Well, the only way you can make more impact is more income, so you need that coming in. You can explain that to your employees. Like, hey, we wanna help people. I wanna help as many people as possible in this business, but in order to do that, we need capital. I need more funds to scale the team, to be able to help more people, so we gotta go make more money.
how to build real relationships that drive results
So even if it’s all about making money, you still need to explain why you need more money, and it’s not just, oh, we need more money because I wanna get a new car, right? That’s poor leadership. You need to explain the why. Now, lastly, don’t ever forget that in leadership, you are building relationships.
Building relationships is often overlooked because to have a really strong, solid team, there has to be a relationship, and a relationship, in my opinion, consists of three things, trust, care, and respect. You have to learn to trust the other person, and they have to learn to trust you. It goes both ways.
You have to show that you care for your employees or your staff or the people underneath you, and they care for you. That goes both ways. And then, lastly, with respect, you need to show that you respect them. You respect their time. You respect boundaries. You respect who they are as a human being and the value that they bring to the team, but you expect that same respect back, but you need to earn that through all of these actions.
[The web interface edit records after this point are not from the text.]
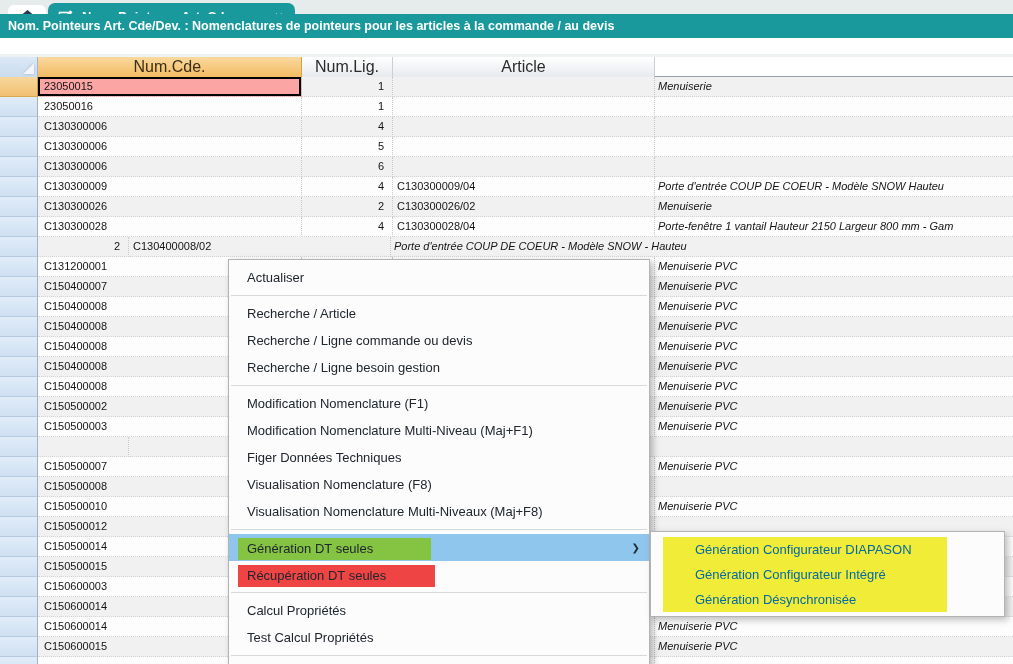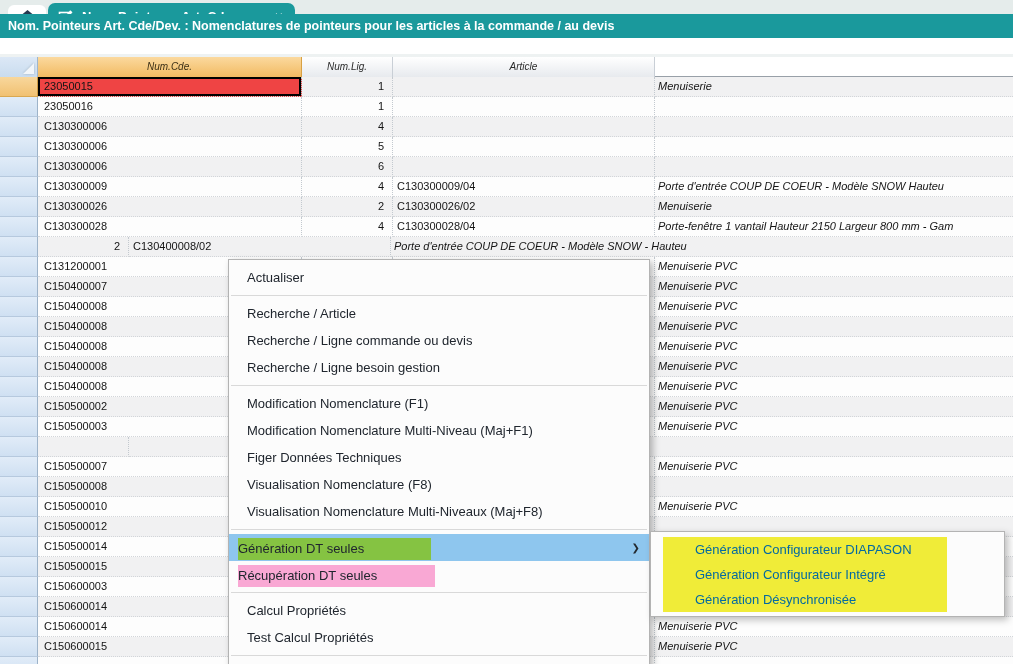--- a/index.html
+++ b/index.html
@@ -30,8 +30,8 @@
   
   .grid{position:absolute;left:0;top:57px;width:1013px;}
   .grid-header{display:flex;height:20px;border-bottom:1px solid #98a0a8;box-sizing:border-box;}
-  .gh{height:20px;box-sizing:border-box;font-size:10px;color:#2b2b2b;text-align:center;line-height:19px;
-      background:linear-gradient(#ffffff,#e7eaee);border-right:1px solid #c9cfd6;white-space:nowrap;overflow:hidden;font-style:italic;}
+  .gh{height:20px;box-sizing:border-box;font-size:16px;color:#2b2b2b;text-align:center;line-height:19px;
+      background:linear-gradient(#ffffff,#e7eaee);border-right:1px solid #c9cfd6;white-space:nowrap;overflow:hidden;}
   .gh-corner{width:38px;background:linear-gradient(#dce8f6,#c9dcef);border-right:1px solid #9fb6cc;position:relative;}
   .gh-corner .tri{position:absolute;right:3px;bottom:3px;width:0;height:0;
       border-left:11px solid transparent;border-bottom:11px solid #f2f6fa;filter:drop-shadow(0 0 1px #9fb0c0);}

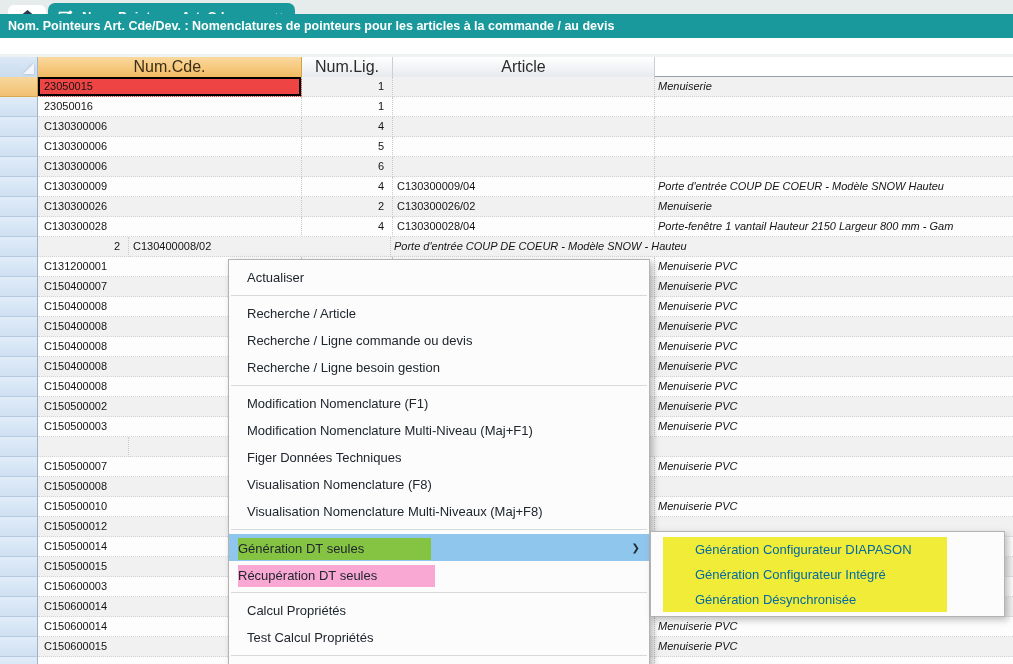--- a/index.html
+++ b/index.html
@@ -50,7 +50,7 @@
   .c-art{width:262px;padding-left:4px;border-right:1px dotted #c3c9cf;}
   .c-des{flex:1;padding-left:3px;font-style:italic;}
   .grid-row:first-child .c-sel{background:linear-gradient(#f8d79c,#f1c172);border-bottom:1px solid #d9a851;border-right:1px solid #cf9c44;}
-  .grid-row:first-child .c-cde{box-shadow:inset 0 0 0 2px #000000;background:#ef4444;}
+  .grid-row:first-child .c-cde{box-shadow:inset 0 0 0 2px #000000;background:#fca5a5;}
   
   .context-menu{
     position:absolute;left:228px;top:259px;width:422px;height:420px;box-sizing:border-box;

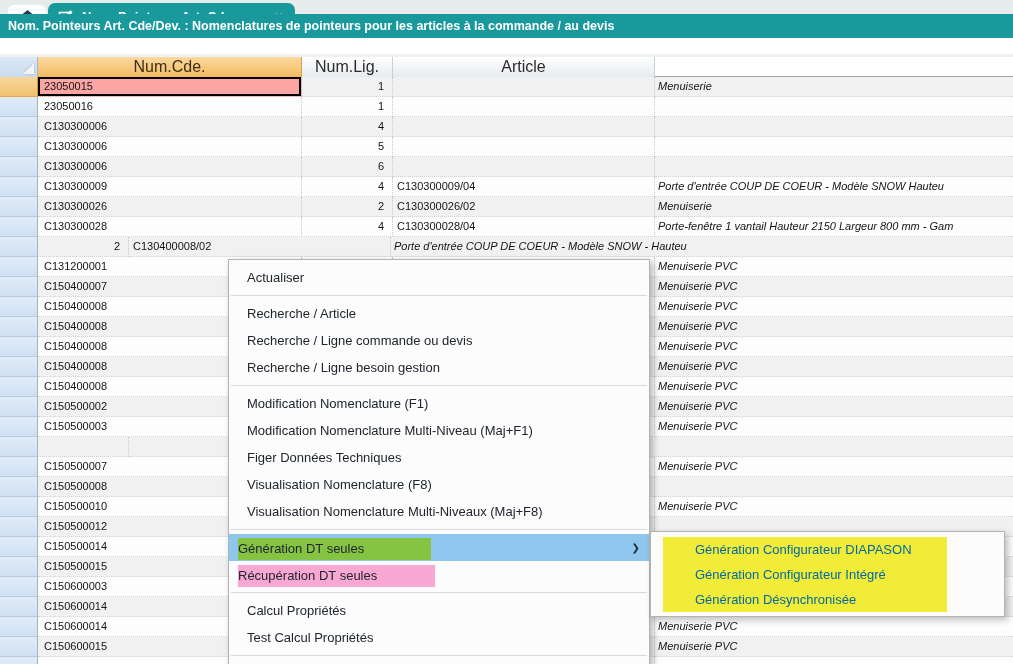--- a/index.html
+++ b/index.html
@@ -62,7 +62,7 @@
   .cm-sep{height:1px;background:#d9d9d9;margin:4px 2px;}
   .cm-arrow{position:absolute;right:9px;top:0;font-size:10px;color:#23292f;}
   .hl{display:inline-block;height:22px;line-height:22px;vertical-align:middle;box-sizing:border-box;
-      margin-left:-9px;}
+      padding-left:9px;margin-left:-9px;}
   .hl-green{background:#85c342;width:193px;}
   .hl-yellow{background:#f9a8d4;width:197px;}
   

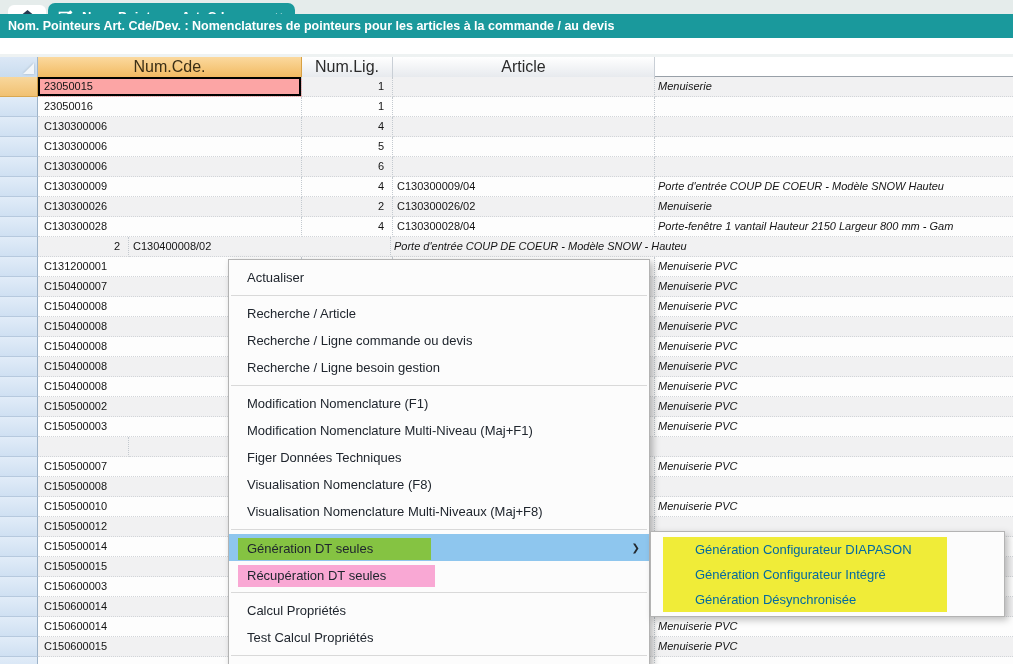--- a/index.html
+++ b/index.html
@@ -64,7 +64,7 @@
   .hl{display:inline-block;height:22px;line-height:22px;vertical-align:middle;box-sizing:border-box;
       padding-left:9px;margin-left:-9px;}
   .hl-green{background:#85c342;width:193px;}
-  .hl-yellow{background:#f9a8d4;width:197px;}
+  .hl-yellow{background:#ef4444;width:197px;}
   
   .submenu{
     position:absolute;left:650px;top:531px;width:355px;height:86px;box-sizing:border-box;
If you’re listening, you have the plan, you’re humble, you communicate the why, you make decisions and execute, you show that you trust and care about the other person, you will earn their respect. All of these things have to be earned, and it goes back and forth, and it’s never a checkbox, it’s done.
It’s not like, okay, I built a relationship, we trust each other, we care, we respect. That’s an ongoing thing, just like you would in a marriage, just like you would in a friendship. You have to continually have trust, respect, and you have to care for one another. It’s the same in leadership. If you’re constantly showing that you trust, care, and respect one another, your team will support you, and you will be on your path to having a good leadership model for people to follow.